*** Data extracts Section Begins ***

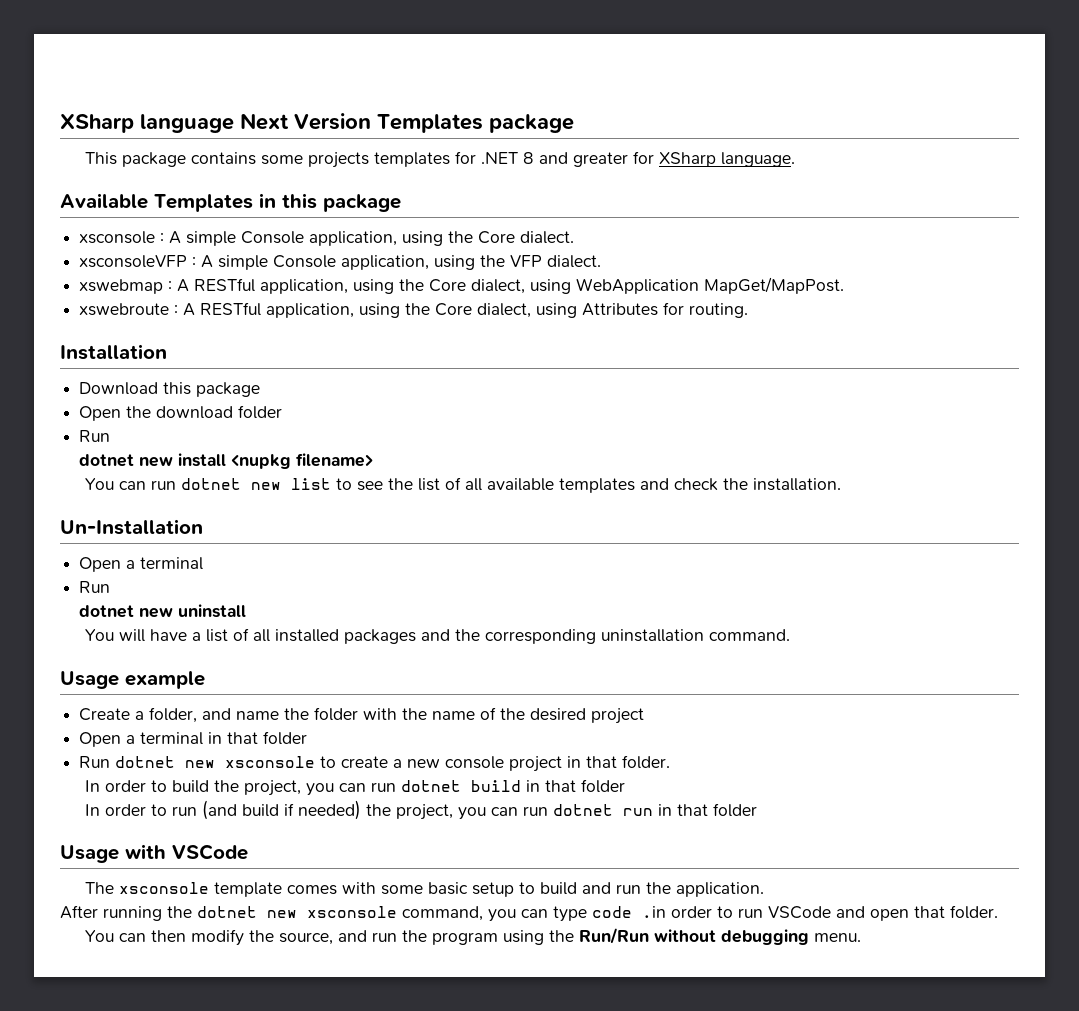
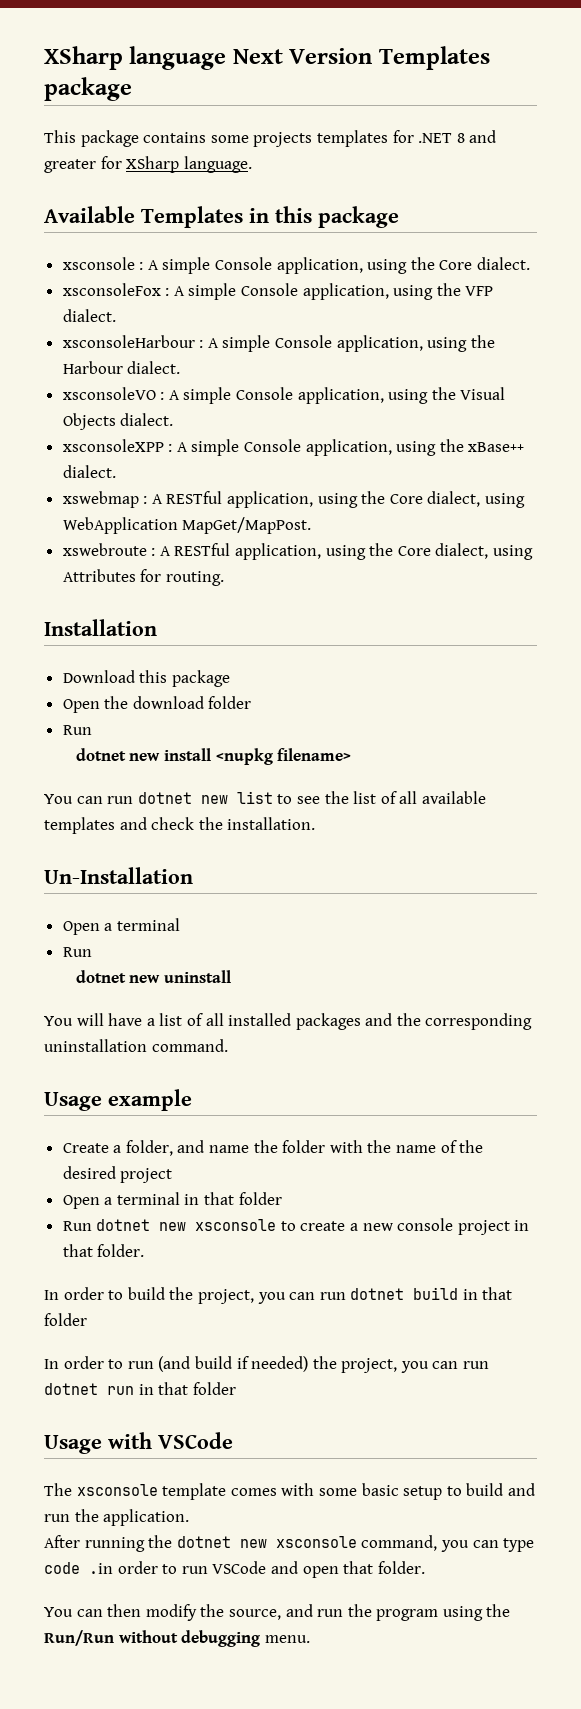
- xsconsoleVFP : A simple Console application, using the VFP dialect.
+ xsconsoleFox : A simple Console application, using the VFP dialect.
+ xsconsoleHarbour : A simple Console application, using the Harbour dialect.
+ xsconsoleVO : A simple Console application, using the Visual Objects dialect.
+ xsconsoleXPP : A simple Console application, using the xBase++ dialect.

*** Data extracts Section Ends ***

Your task: Nothing but the lines from the one with "Visual Objects dialect." through the final line of the data belongs in the answer, and they must match exactly.

Written answer:
+ xsconsoleVO : A simple Console application, using the Visual Objects dialect.
+ xsconsoleXPP : A simple Console application, using the xBase++ dialect.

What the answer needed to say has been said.